Aku harap Amar tidak serius dengan perasaannya. Karena aku sedang serius memperjuangkanmu. Tapi, jika kau selalu mengabaikanku, mungkin saja aku segera menghambur ke pelukan Amar, orang baru dalam hidupku.

Entah bagaimana, tapi aku tak banyak mengingat hal-hal tentang kita. Aku bukan sengaja melupakannya, aku memang tidak ingat. Hanya beberapa kejadian kecil yang bagiku berkesan. Selain itu, aku sungguh lupa.

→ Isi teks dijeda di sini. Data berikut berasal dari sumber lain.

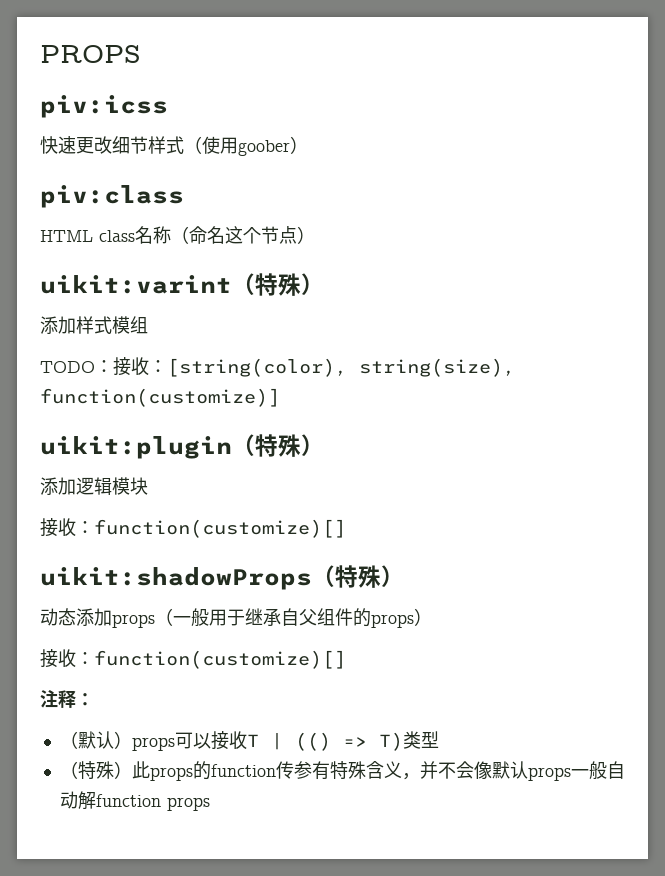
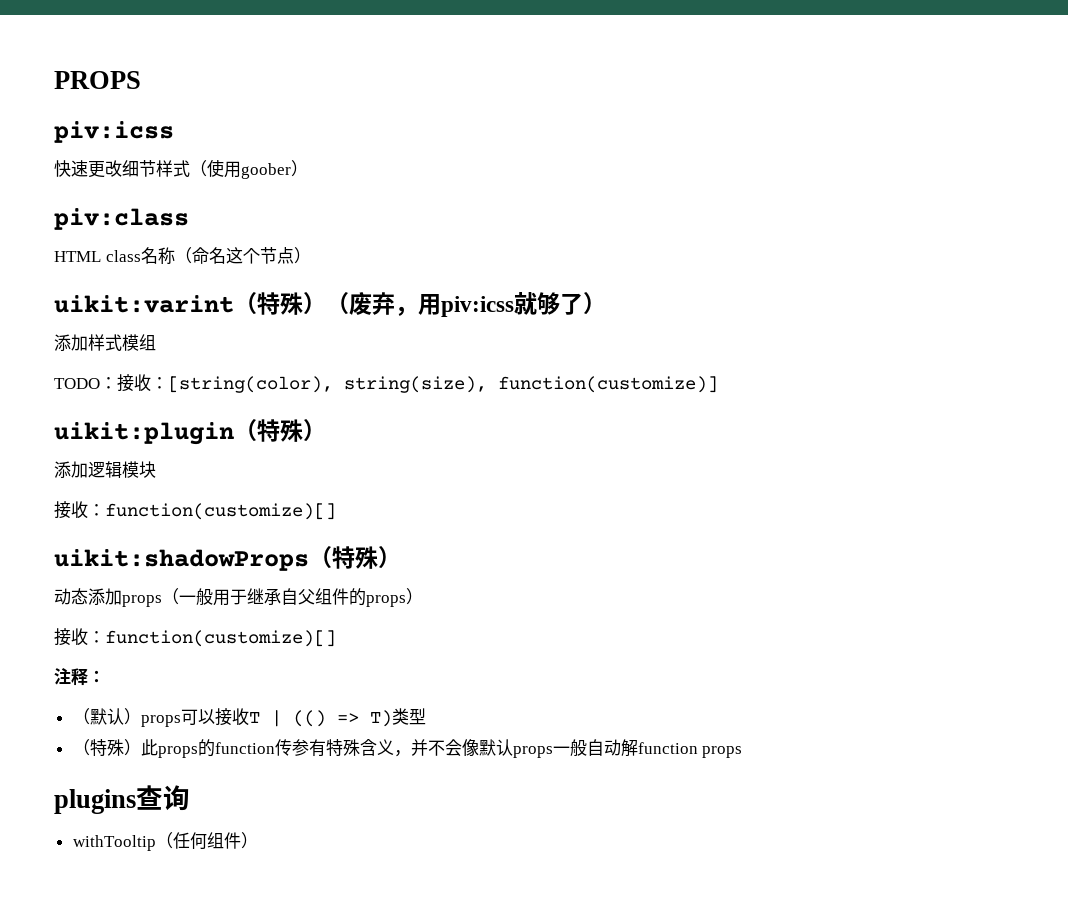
- uikit:varint（特殊）
+ uikit:varint（特殊）（废弃，用piv:icss就够了）
+ plugins查询
+ withTooltip（任何组件）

Sebenarnya aku tidak ingin Amar masuk ke dalam cerita, ini terlalu mendadak. Meski mungkin saja ini waktu yang tepat dalam perhitungan Tuhan. Tapi aku sama sekali belum bersiap.

Bu, bagaimana jika Amar punya hati dan niat yang tulus untukku? Inikah saatnya berhenti dari mengejar yang tak pasti? Tapi aku juga khawatir kalau Amar hanya main-main. Tentu aku yang akan berkali-kali lipat lebih terluka.

Mungkin aku terlalu percaya diri. Lebih baik aku mengambil jarak. Aku tidak ingin terlalu dekat. Kita tunggu hingga situasinya bisa terbaca.